● Work required: Copy the data verbatim and leave out every picture.

● Provided material:
Content starts

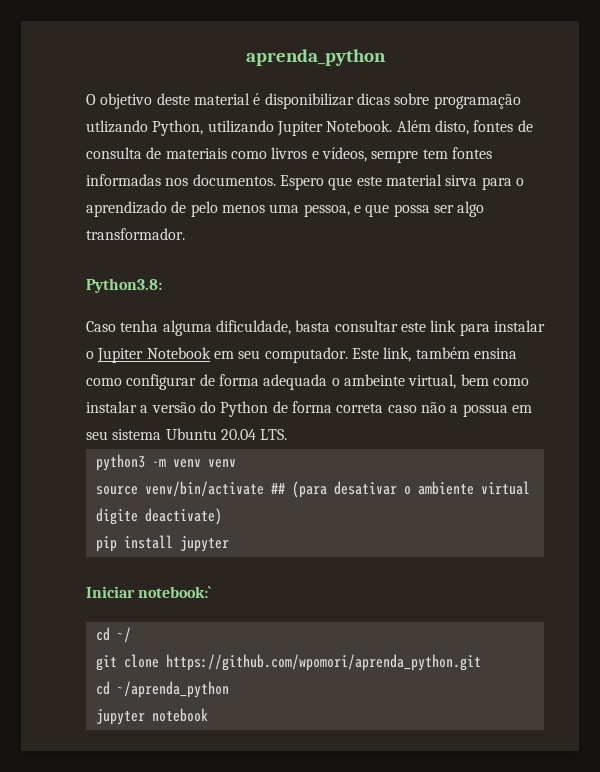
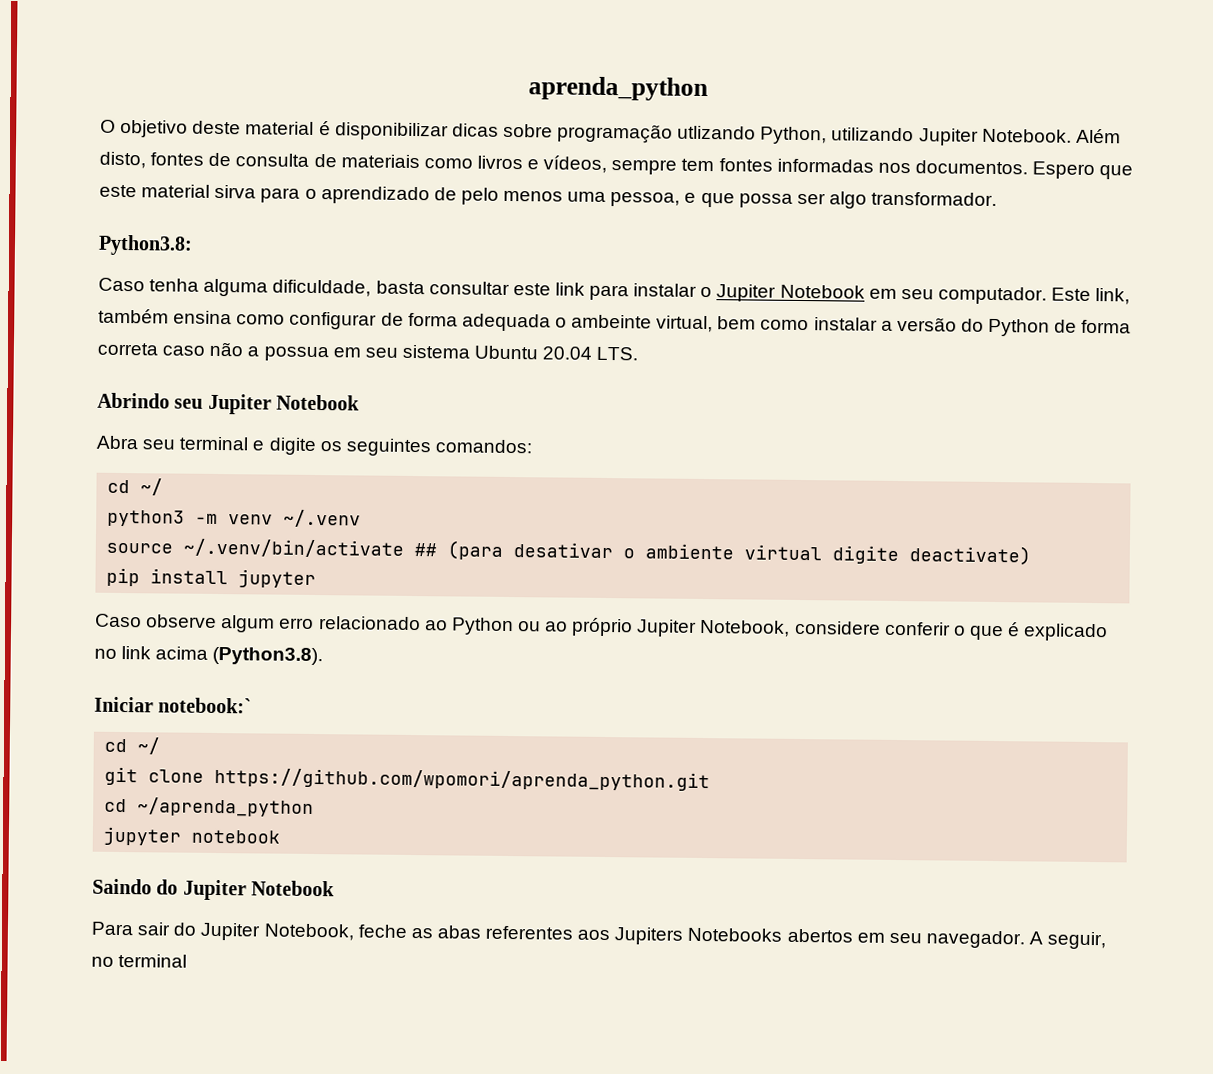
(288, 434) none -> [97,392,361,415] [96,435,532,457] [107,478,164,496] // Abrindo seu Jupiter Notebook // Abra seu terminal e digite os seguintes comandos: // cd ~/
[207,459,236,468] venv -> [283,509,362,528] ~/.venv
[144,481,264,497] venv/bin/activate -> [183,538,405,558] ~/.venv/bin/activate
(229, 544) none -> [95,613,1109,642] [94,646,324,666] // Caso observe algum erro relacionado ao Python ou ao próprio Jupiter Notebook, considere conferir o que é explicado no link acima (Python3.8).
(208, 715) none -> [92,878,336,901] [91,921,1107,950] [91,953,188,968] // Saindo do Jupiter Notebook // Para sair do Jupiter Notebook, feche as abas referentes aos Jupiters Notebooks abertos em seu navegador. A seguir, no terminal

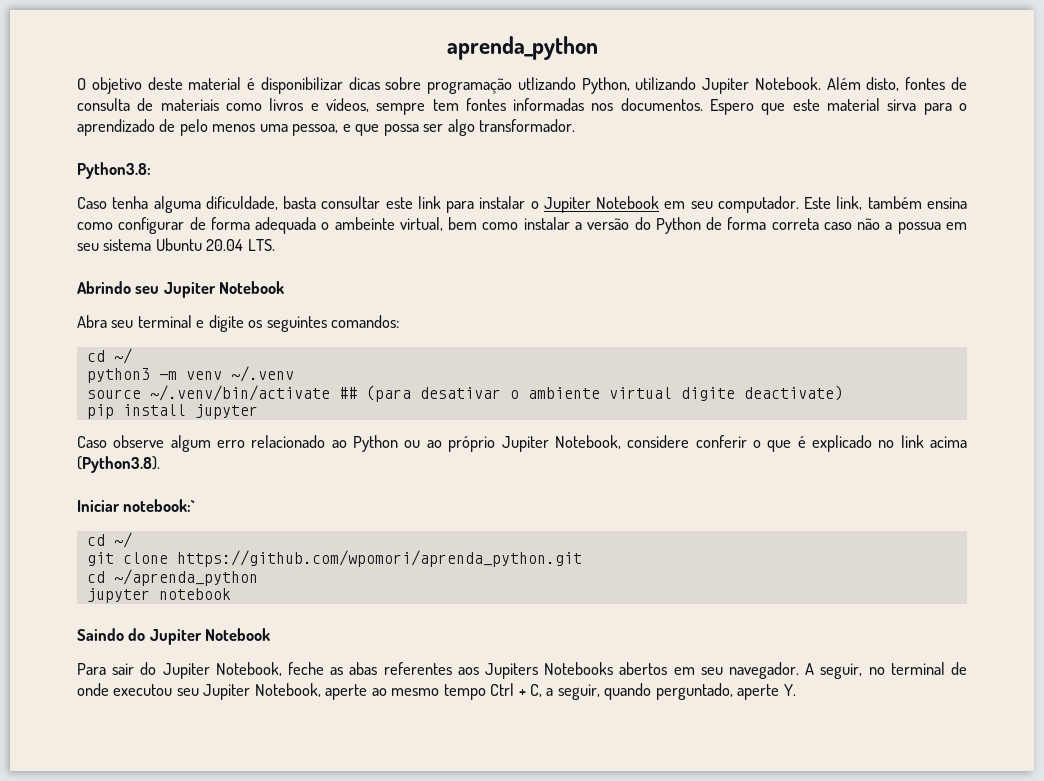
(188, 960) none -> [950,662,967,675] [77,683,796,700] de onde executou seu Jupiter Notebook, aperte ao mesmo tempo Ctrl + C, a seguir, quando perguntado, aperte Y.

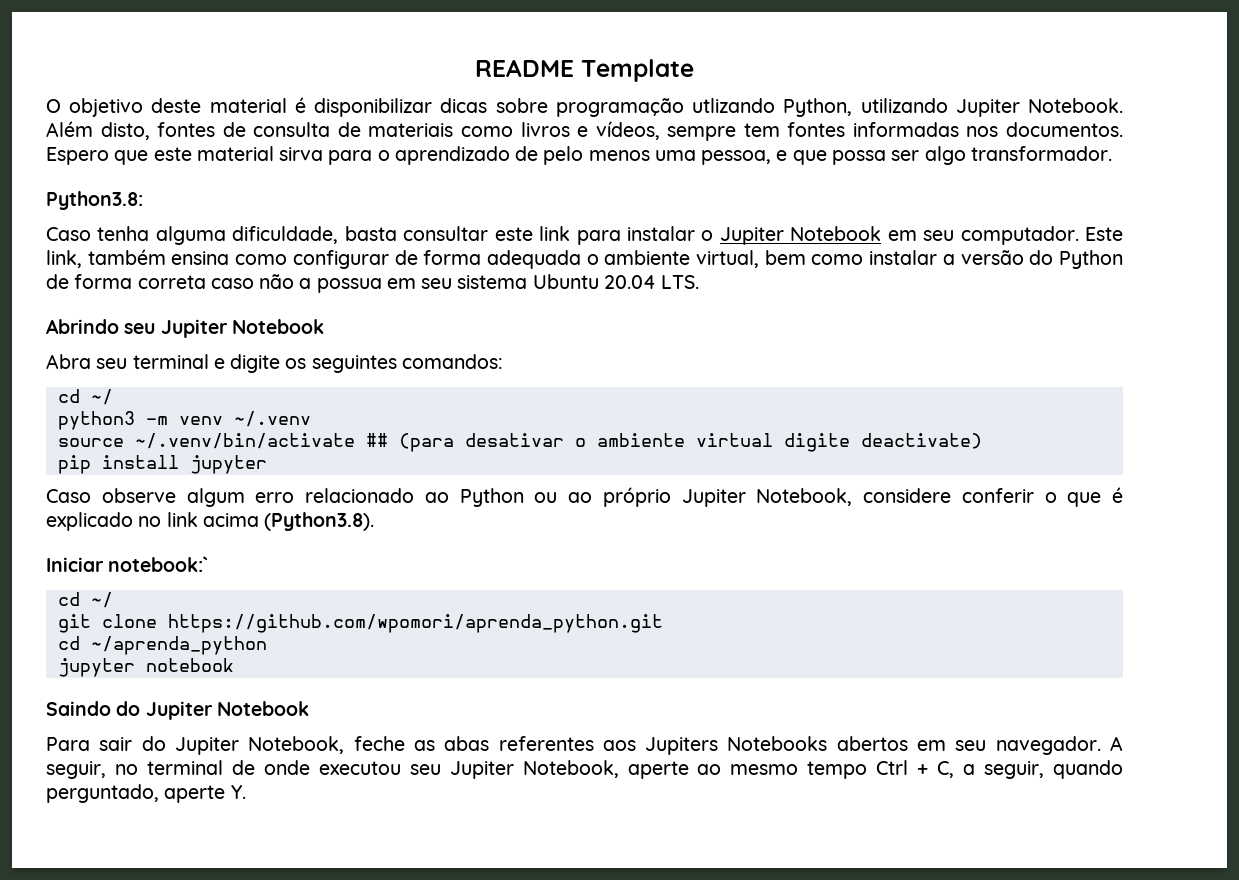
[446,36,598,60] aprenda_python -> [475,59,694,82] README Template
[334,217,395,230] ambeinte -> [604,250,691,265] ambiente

Content ends

● Problem solution:
(288, 434) none -> [97,392,361,415] [96,435,532,457] [107,478,164,496] // Abrindo seu Jupiter Notebook // Abra seu terminal e digite os seguintes comandos: // cd ~/
[207,459,236,468] venv -> [283,509,362,528] ~/.venv
[144,481,264,497] venv/bin/activate -> [183,538,405,558] ~/.venv/bin/activate
(229, 544) none -> [95,613,1109,642] [94,646,324,666] // Caso observe algum erro relacionado ao Python ou ao próprio Jupiter Notebook, considere conferir o que é explicado no link acima (Python3.8).
(208, 715) none -> [92,878,336,901] [91,921,1107,950] [91,953,188,968] // Saindo do Jupiter Notebook // Para sair do Jupiter Notebook, feche as abas referentes aos Jupiters Notebooks abertos em seu navegador. A seguir, no terminal

(188, 960) none -> [950,662,967,675] [77,683,796,700] de onde executou seu Jupiter Notebook, aperte ao mesmo tempo Ctrl + C, a seguir, quando perguntado, aperte Y.

[446,36,598,60] aprenda_python -> [475,59,694,82] README Template
[334,217,395,230] ambeinte -> [604,250,691,265] ambiente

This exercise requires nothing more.